In the days before power-hitting and the Williams sisters, when John McEnroe was a player, not a commentator, the last week of Wimbledon was usually accompanied by grumbling at the outrageous cost of the strawberries and cream. Times change. Now we are an affluent nation, happy to pay £3 for a slice of Starbucks cake, and the All England Lawn Tennis & Croquet Club's strawberries seem really quite reasonable. For £1.85, you get a punnet of strawberries containing a minimum of ten fruit, with cream generously thrown in at no extra cost.
Looked at objectively, however, this is still rather pricey. And strawberries that have been wilting against the reflective heat of Jennifer Capriati's suntan are not likely to be at their freshest. If you want bargain strawberries, as fresh as they come, you must indulge in a different summer sport, and pick your own. That said, picking your own is one of those activities most apt to bring out the disappointments of a British summer. At its best, strawberry-picking is pure pleasure. There are few sights more charming than that of a summer orchard, and no smell more heady than that of strawberry plants. Nestling among the delicate white flowers, like patterns on a teaset, are scarlet, lipstick-red berries. Usually, the fruit costs no more than £1 for a huge punnet, five times the size and ten times the goodness of those at Wimbledon.
The trouble is, you usually think of picking your own only on sunny weekends. But, unfortunately, this is just when everyone else thinks of doing it, too. So there you are, in a sweltering field, surrounded by rows of other sweating, crouching human beings, who arrived half an hour earlier than you and have taken all the good berries already. As the sun beats down, you adorn your pathetically empty punnet with a heap of yellowy, underripe berries. The only ripe ones left are half-eaten vestiges, crushed underfoot and rotting slightly.
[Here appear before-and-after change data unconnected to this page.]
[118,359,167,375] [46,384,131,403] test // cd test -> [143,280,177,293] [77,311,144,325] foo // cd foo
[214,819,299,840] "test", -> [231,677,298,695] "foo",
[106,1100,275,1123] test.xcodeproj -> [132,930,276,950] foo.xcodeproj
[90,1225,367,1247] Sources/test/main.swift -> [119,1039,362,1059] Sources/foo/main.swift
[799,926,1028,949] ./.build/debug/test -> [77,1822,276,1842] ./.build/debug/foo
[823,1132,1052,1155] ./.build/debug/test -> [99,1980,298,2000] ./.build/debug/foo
When at last you do find a really red strawberry, you get so overexcited that you eat it at once.
This is a classic problem of collective action. Individuals have to decide individually the best thing to do in a given situation - on a sunny day, go strawberry-picking. They all come up with the same decision. But because they are all doing it at once, it is no longer the best thing to do - all the nice strawberries have gone before you get there. Therefore, picking strawberries on sunny days is no longer the rational thing to do and everyone gets cross.
Some say that the answer - to straw-berries, if not politics - is to go in the rain. Friends recently came back from a rainy visit to the Chivers strawberry fields with ten bulging punnets of luscious fruit. But - speaking from a position of sour straw-berries - they must have got very wet, and there's a limit to the number of straw-berries you can use. (These friends recommend blending them, straight from frozen, into a fruit smoothie.)
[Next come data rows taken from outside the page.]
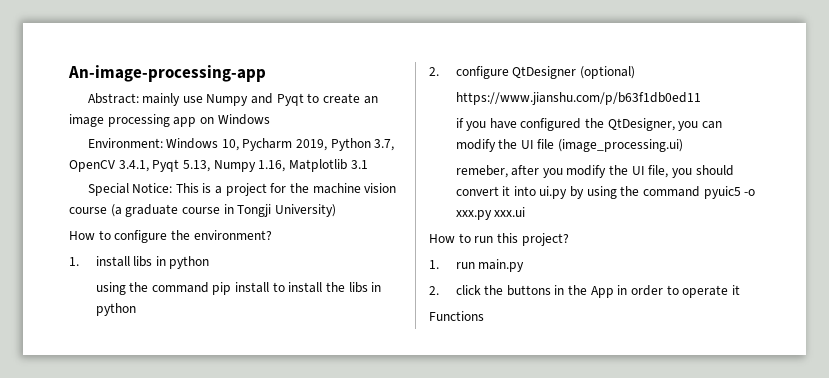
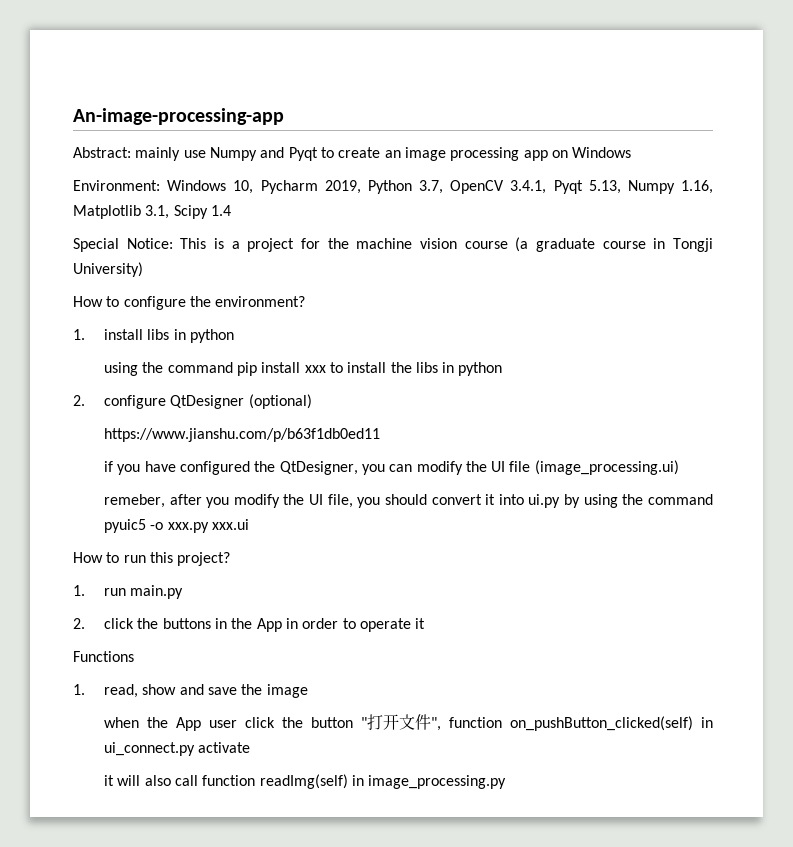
[350,160,368,169] 3.1 -> [145,205,231,219] 3.1, Scipy 1.4
(270, 287) none -> [304,365,326,373] xxx
(484, 316) none -> [73,684,308,698] [103,714,713,731] [103,742,251,756] [103,774,507,789] // 1. read, show and save the image // when the App user click the button "打开文件", function on_pushButton_clicked(self) in ui_connect.py activate // it will also call function readImg(self) in image_processing.py

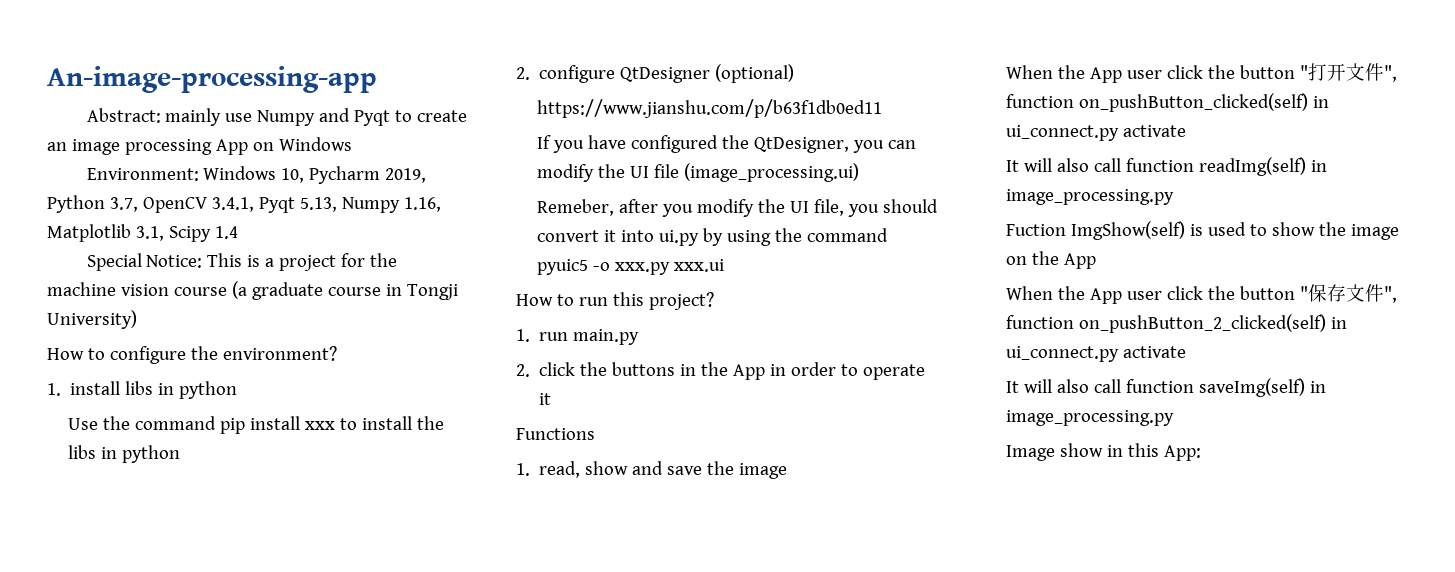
[523,150,548,161] app -> [215,139,248,155] App
[103,362,138,376] using -> [67,418,98,430] Use
[103,461,113,472] if -> [536,135,551,149] If
[103,494,165,508] remeber, -> [536,199,614,216] Remeber,
[103,717,139,728] when -> [1005,65,1053,79] When
[103,775,114,786] it -> [1005,160,1019,172] It
(507, 782) none -> [1005,221,1399,240] [1005,251,1096,269] [1005,284,1397,304] [1005,314,1347,333] [1005,346,1186,362] [1005,378,1326,397] [1005,410,1174,426] [1005,443,1201,461] // Fuction ImgShow(self) is used to show the image on the App // When the App user click the button "保存文件", function on_pushButton_2_clicked(self) in ui_connect.py activate // It will also call function saveImg(self) in image_processing.py // Image show in this App:

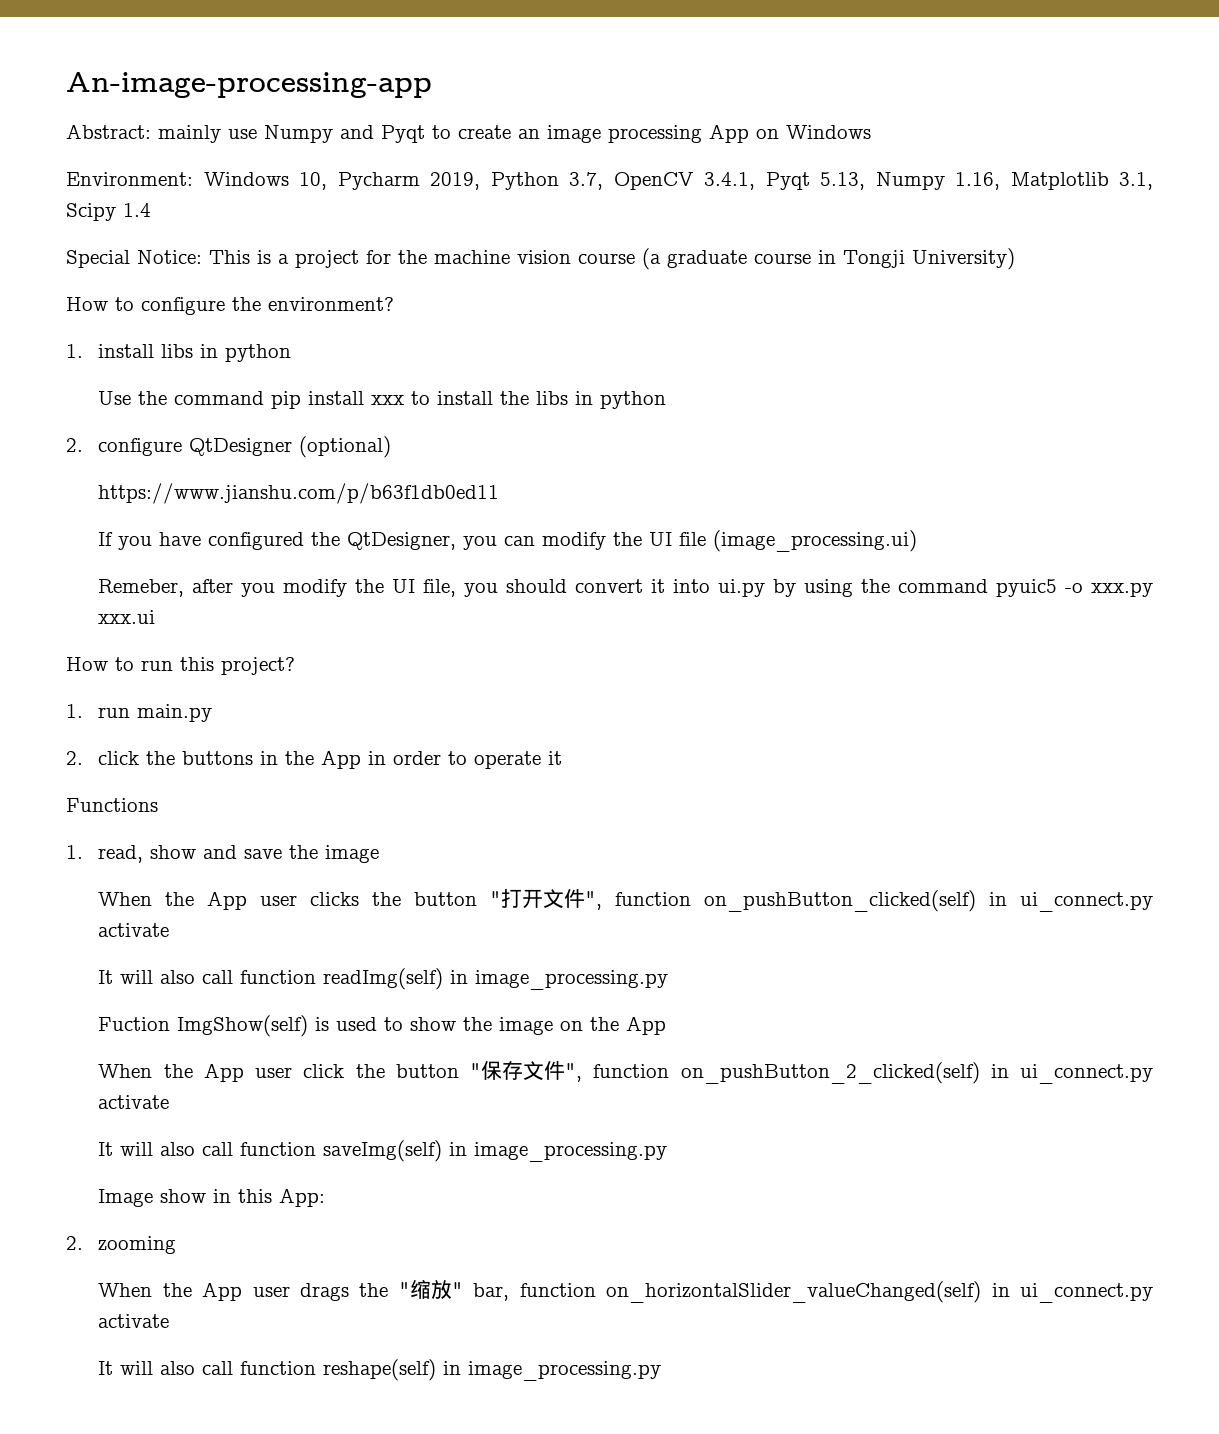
[1166,65,1203,79] click -> [310,892,360,906] clicks
(1201, 453) none -> [66,1236,177,1254] [98,1279,1154,1303] [98,1314,170,1328] [98,1359,662,1381] // 2. zooming // When the App user drags the "缩放" bar, function on_horizontalSlider_valueChanged(self) in ui_connect.py activate // It will also call function reshape(self) in image_processing.py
Anyway, there is no disaster in underripe strawberries. Instead of eating them fresh, with cream, you can make a pie. I recently wrote in this column that there wasn't much point in cooking strawberries. That was before I tasted Simon Hopkinson's hot strawberry pie. Even when made with underripe fruit, it has all the fragrance of summer, with added comfort. He says it's what his mother used to make for him when he returned home from boarding school. For the original recipe, consult Gammon & Spinach (recently reissued by Pan, £6.99). I changed it a bit. The Hopkinson version is twice as big and made in a cake tin, but I didn't have enough strawberries for that. And I added sugar to the pastry because I like sweet pastry for fruit pies, though many would disagree.
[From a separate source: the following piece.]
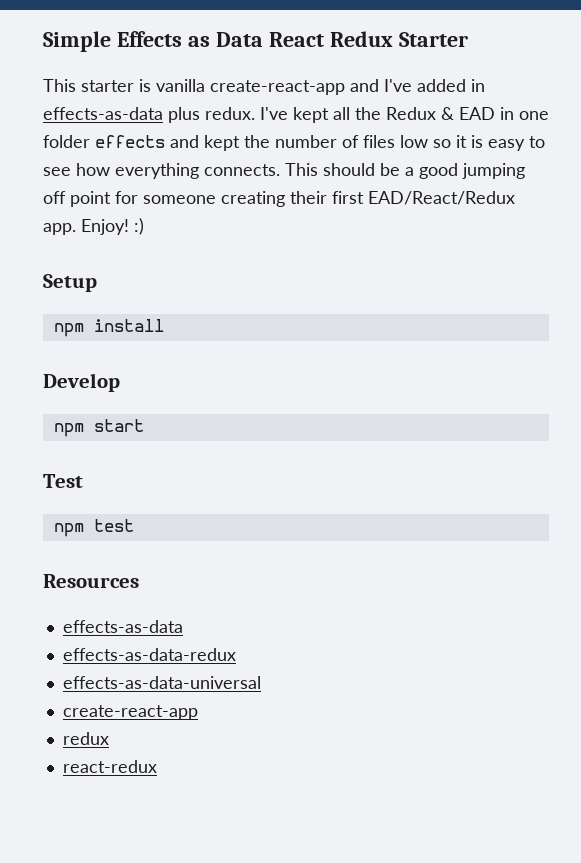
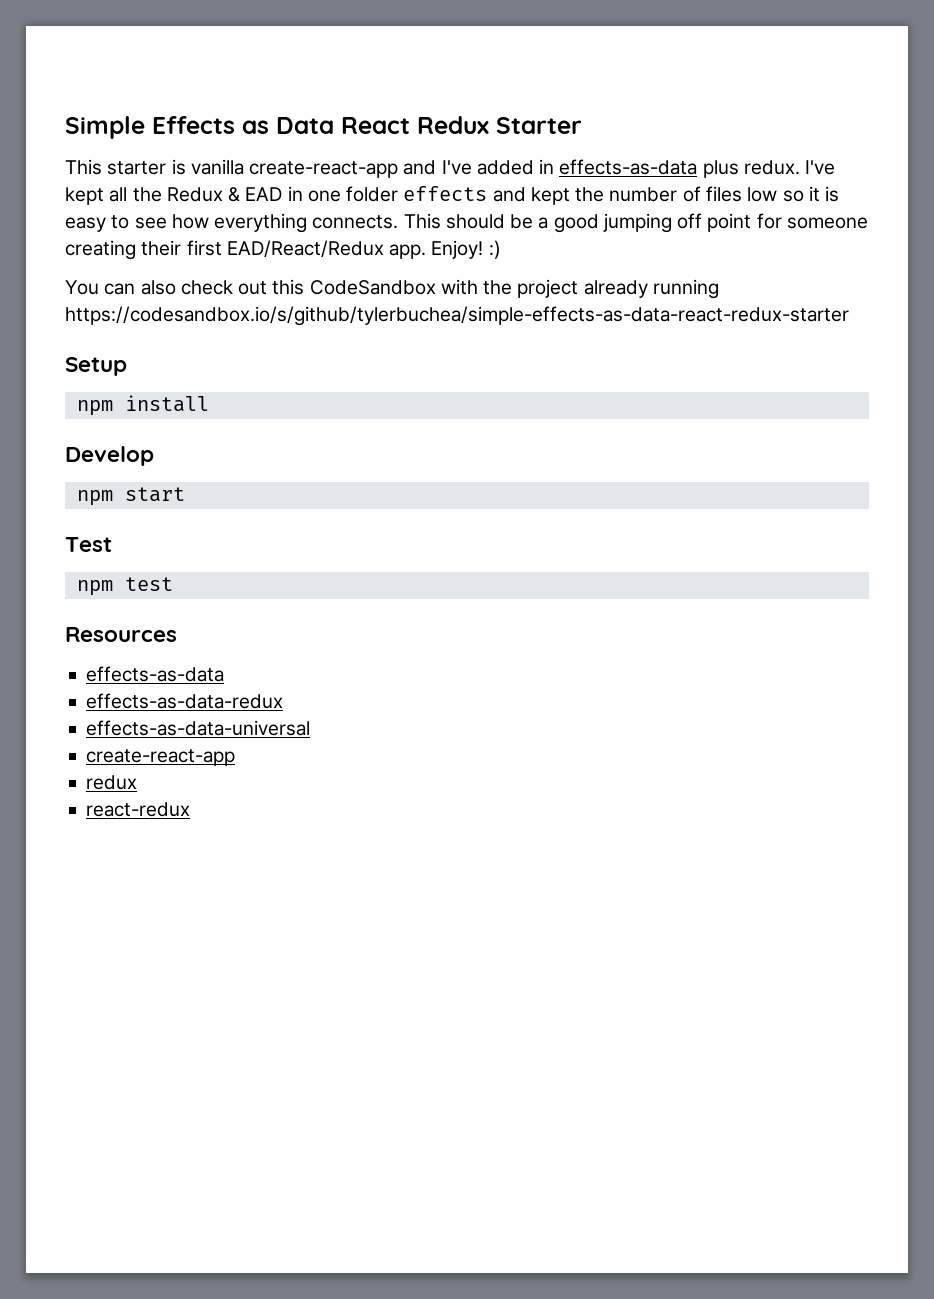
(144, 226) none -> [65,279,719,299] [65,306,849,326] // You can also check out this CodeSandbox with the project already running https://codesandbox.io/s/github/tylerbuchea/simple-effects-as-data-react-redux-starter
For the pastry, lightly rub together (by hand or food processor) 125g chilled diced butter, 250g self-raising flour and a pinch of salt. Stir in two tablespoons of caster sugar. Cautiously mix in an egg yolk and a little cold water, until the pastry comes together. Leave it to rest, cling-filmed, in the fridge for an hour. Preheat the oven to 200oC. Roll out two-thirds of the pastry and use it to line a normal-sized pie tin. Pile in 500g strawberries, hulled and cut in half, and 50-75g caster sugar (depending on the ripeness of the strawberries). Roll out the rest of the pastry and use it to cover the pie, pinching the edges together and sealing them with the tines of a fork. Brush with beaten egg mixed with milk, sprinkle with caster sugar, pierce it with a fork and bake on a tray in the oven for 15 minutes, before turning the heat down to 160oC for another 25-35 minutes, or until golden brown and splendid-looking. Wait for it to cool to lukewarm, and then serve, as Hopkinson says, "with clotted or whipped cream". This would be the perfect thing to eat while watching one of the Wimbledon finals.